Choosing IDE (Integrated Development Environment)
During college days, most of the students are made to practice coding in Notepad or any basic Text Editor. It will be very good for practicing quick small problems but when we are going to build a complex system with a lot of dependencies this Text Editor approach won't help us. We have to navigate from one file to another file, have to add dependencies, then have to build the system and run them quickly. In these cases going with a Text editor will be slower and so IDEs are best. From my experience as a Java developer, I would strongly suggest using IntelliJ IDEA or Eclipse. And for front-end development, I would suggest using VSCode . Both in IntelliJ IDEA and VSCode, we can install lots of extensions.
Editor Inspections
Generally, it is very important to have the same editor inspection in the whole company (or team). Many developers when there is only one line if ..else case forgets to use braces in java, but other developers may not have this practice. Some of the inspections I suggest getting started with are
- Having minimum API usage level (like JDK 8+)

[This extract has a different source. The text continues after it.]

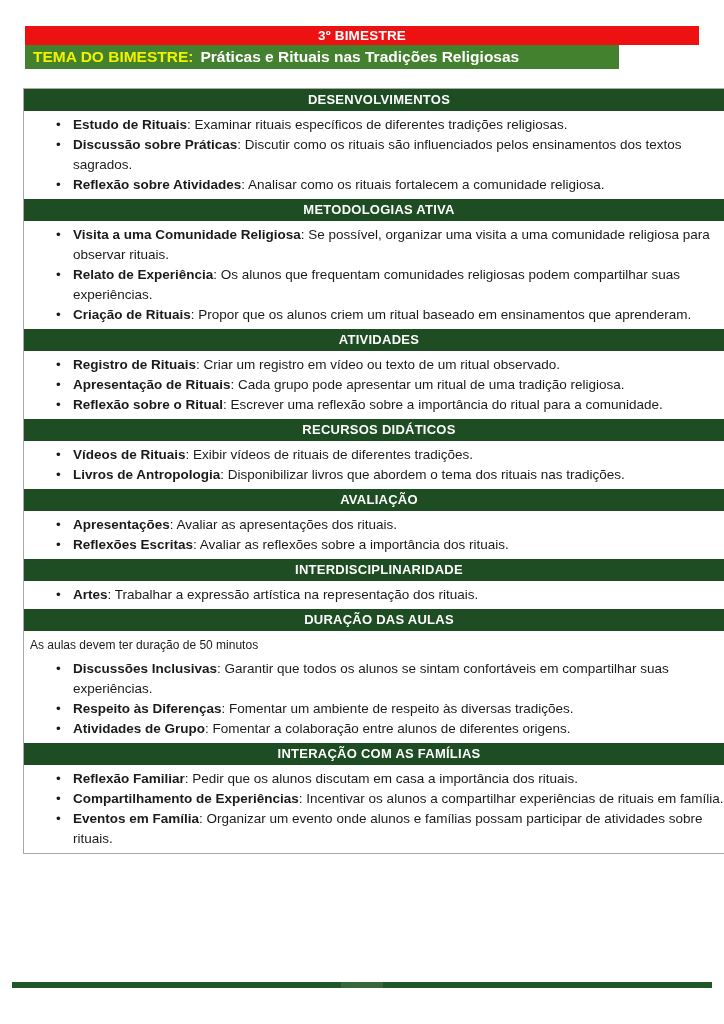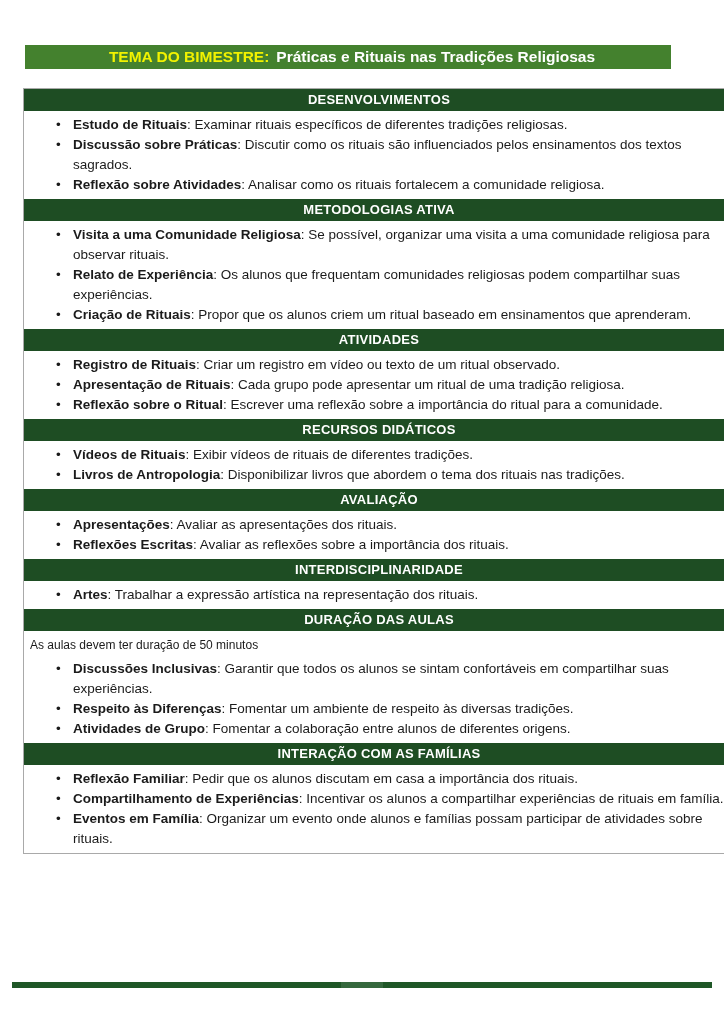"3º BIMESTRE" div.bar-red { html: none -> <div> <span>3º BIMESTRE</span> </div> }
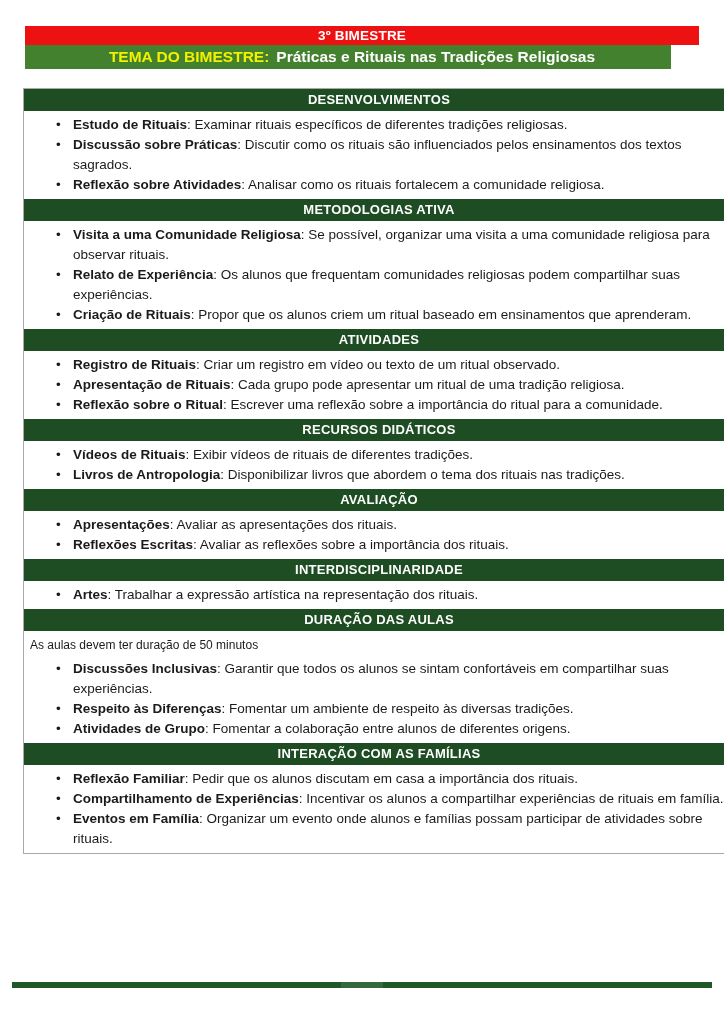"TEMA DO BIMESTRE: Práticas e" .bar-green { text-align: center -> none; width: 646px -> 594px }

- Having only one Logger per File
- Proper spacing around methods, loops, iterators
- Same code style across system
Mastering IDE shortcuts
As it is very important for everyone to choose the Good IDE, similarly it is very important to remember few important keyboard shortcuts in the IDE. Most of the time as a developer we will be keeping our hands on the keyboard than on the mouse, so it is very important to train our muscles with Keyboard shortcuts. A few of the shortcuts I would suggest remembering is
- Find in File
- Find Across File
- Build the system
- Run the System
- Start the debugging
- Navigating across method or breakpoints during breakpoints
- Quick formating of the whole File
Debugging: The Art of Developer
Everyone can easily write the program when we are good with our logical understanding, but debugging the program and using the debuggers are art. I can write more on this topic but for the sake of the view of IDE will share the short note. Most of the IDE will be supporting debugging, IntelliJ IDEA has great support for debugging Java applications when it is running. During the early stage, it is very easy for developers to use lots of print statements to find out the values across the methods. The problem is it's not easier to remember all the print statements we used for debugging and then easier them before check-in to our central team code repository. So we should enable debugger in our local machine and enable them whenever we want to find the values. To do the same in IntelljiIDE
Run -> Edit Configurations -> Add New Configurations -> Remove JVM Debug
Run Workflow
We have to run some workflow when we are going to do some processes like building artifacts in our system. During one of my project before build artifacts, I will be copying lots of properties files, JSON files from the source folder to the deployment folder, then delete the old logs, delete old artifacts. These things can be sometimes done directly from the IDE or sometimes we have to write some shell script which can be invoked from IDE.